• _REQUIREMENT_
In the entries below, how many lines hold the string "tabletter"? Give only the number.
(RECORDS SHOWN begins)
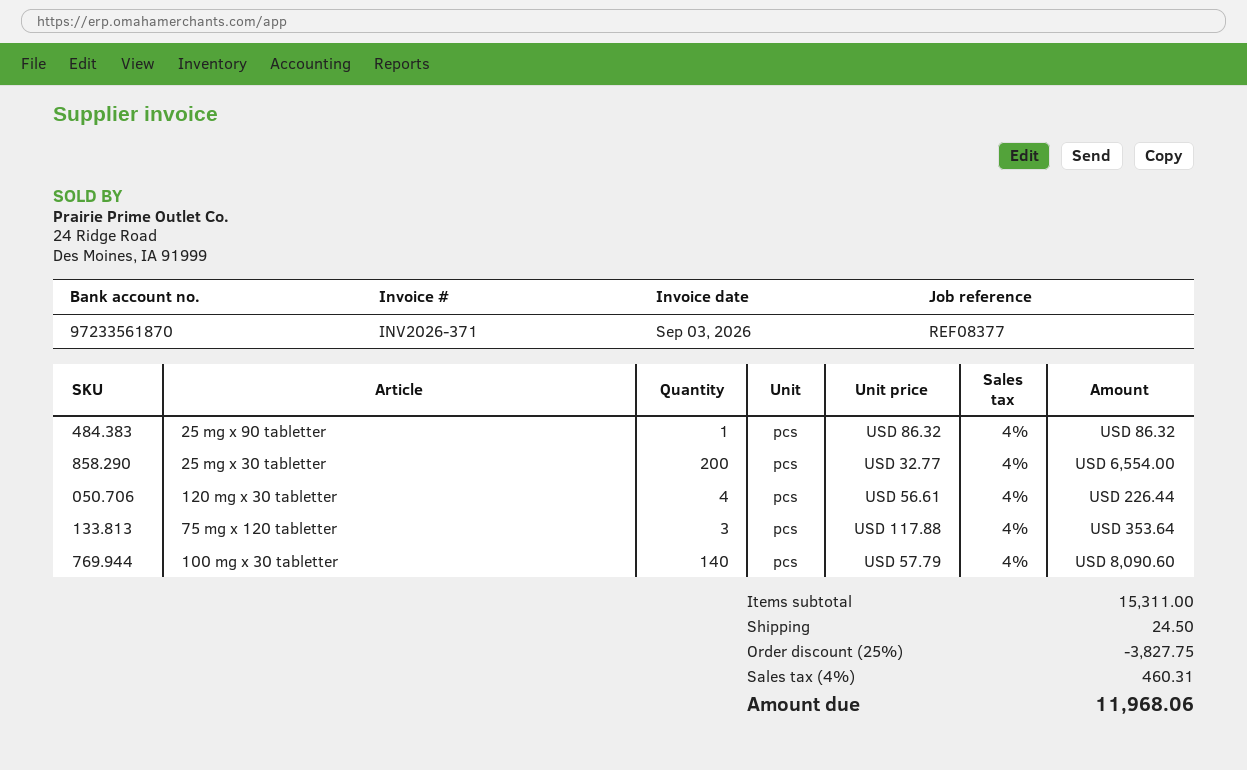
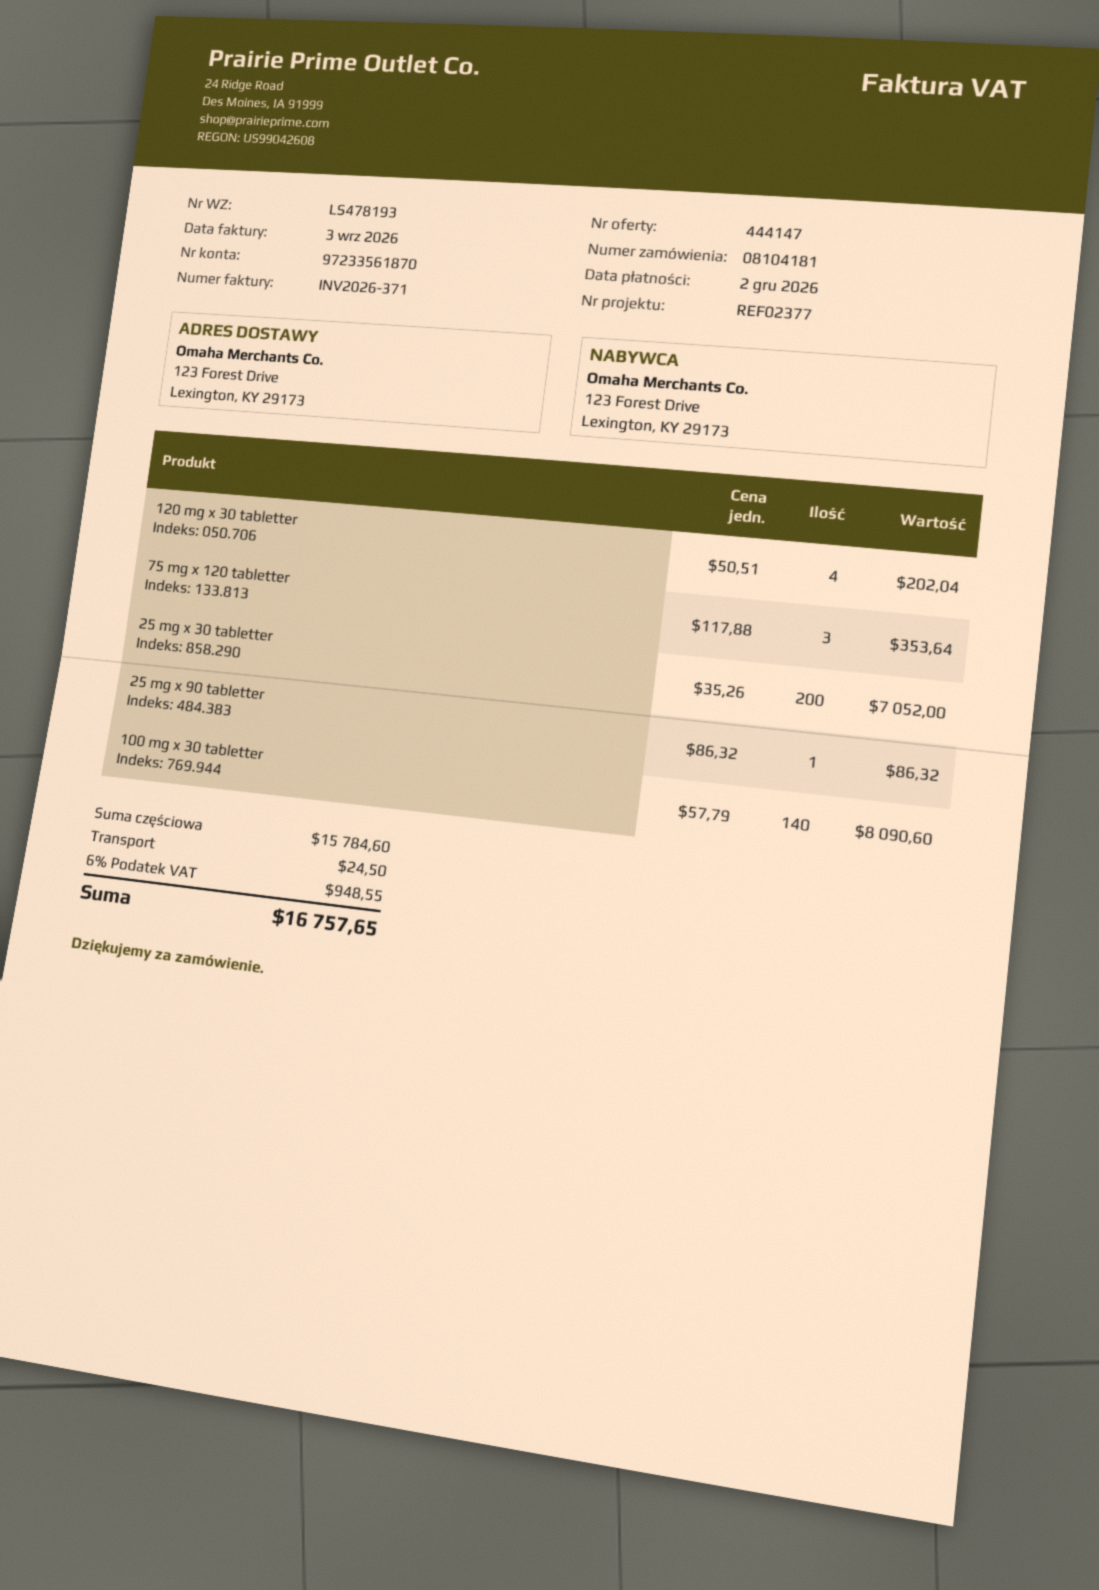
reference: REF08377 -> REF02377
25 mg x 30 tabletter: 200 x 32.77 = 6554.00 -> 200 x 35.26 = 7052.00
120 mg x 30 tabletter: 4 x 56.61 = 226.44 -> 4 x 50.51 = 202.04
subtotal: 15311.00 -> 15784.60
discount: 25% = 3827.75 -> none
tax: 4% = 460.31 -> 6% = 948.55
total: 11968.06 -> 16757.65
(RECORDS SHOWN ends)
• _SOLUTION TO THIS PROBLEM_
2